殺聖騎士。字面的に相反するものが組み合わさっているような気が…


「神聖騎士団の中でも最強と言われており、世界最強とまで言われておるらしい。」


「世界最強…か。」


ムソウのジジイから聞いた話の中でも、赤鬼せっきと呼ばれる最強であり、最凶の男であった。


「あの男は何故かこの場を去り、アバマス山脈の方へと向かって行くと、そのまま山脈を越えて行ったようだ。

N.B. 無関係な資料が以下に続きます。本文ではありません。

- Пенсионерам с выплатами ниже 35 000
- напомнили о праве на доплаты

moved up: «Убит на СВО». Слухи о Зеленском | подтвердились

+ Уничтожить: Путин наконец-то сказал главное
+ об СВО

単身であの山脈を越えるなど狂気の沙汰だが…あの男にとっては大した事ではないらしい。化け物の中の化け物と言えるだろう。」


「……………」


あの男を前にして、俺は手も足も出なかった。適当に遊ばれていただけ。

悔しい…という気持ちも有るが、それ以前に、あの男と再度出会った時、対処不可能だという事が恐ろしい。

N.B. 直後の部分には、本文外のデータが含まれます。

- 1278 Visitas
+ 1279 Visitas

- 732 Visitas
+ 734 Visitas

最悪、目の前で皆が殺されるのを見ているしか出来ない可能性すら有る。


「その後の足取りは分かっていないが、再度この街へ来る気配は今のところ無いようだ。また来るかもしれないという恐怖は残るが、一先ずは安全だろうと結論付けている。」


「……刃を合わせた感じから察するに、あの男がもう一度この場所へ赴く可能性は低いはずだ。

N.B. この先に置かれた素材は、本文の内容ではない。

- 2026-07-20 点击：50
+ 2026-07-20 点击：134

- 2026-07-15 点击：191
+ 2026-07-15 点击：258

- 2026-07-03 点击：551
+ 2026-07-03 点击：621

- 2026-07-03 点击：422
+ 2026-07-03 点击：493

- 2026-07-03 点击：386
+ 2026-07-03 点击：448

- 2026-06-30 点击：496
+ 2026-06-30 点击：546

あの男は、とにかく強い者を殺す事にしか頭を使っていない。神聖騎士団からの命令とは言っていたが、アースドラゴンが出現すると知って来ただけに違いない。あのレベルのモンスターが現れない限り、あの男がもう一度ここへ足を運ぶ事は無いだろうな。」


「…そうだと嬉しいのだがな。どちらにしろ、街の防衛を強化しなければならない。これから忙しくなりそうだ。」


「王も大変だな?」


「どはは!そうだな!確かに大変ではあるが、それが王というものだ!

さて、他にも色々と話したい事は互いに有るだろうが、今はここまでにしておこう。怪我が治って直ぐに呼び寄せてすまなかった。」


「いや、色々と聞けて良かったよ。」


「うむ。九師の事やアースドラゴンの素材については、このジュガルに聞いてくれ。」


「分かった。」


「今日は話せて良かった。」


「ああ。」


ドームズ王との会談はそれで終わり、俺達はジュガルの案内で王城を出る事にした。


ジュガルが是非王城に泊まってくれと言ってきたが、王城に寝泊まりするなんて気が引けるし、何よりシドルバ達に顔を見せたかった為、丁重にお断りした。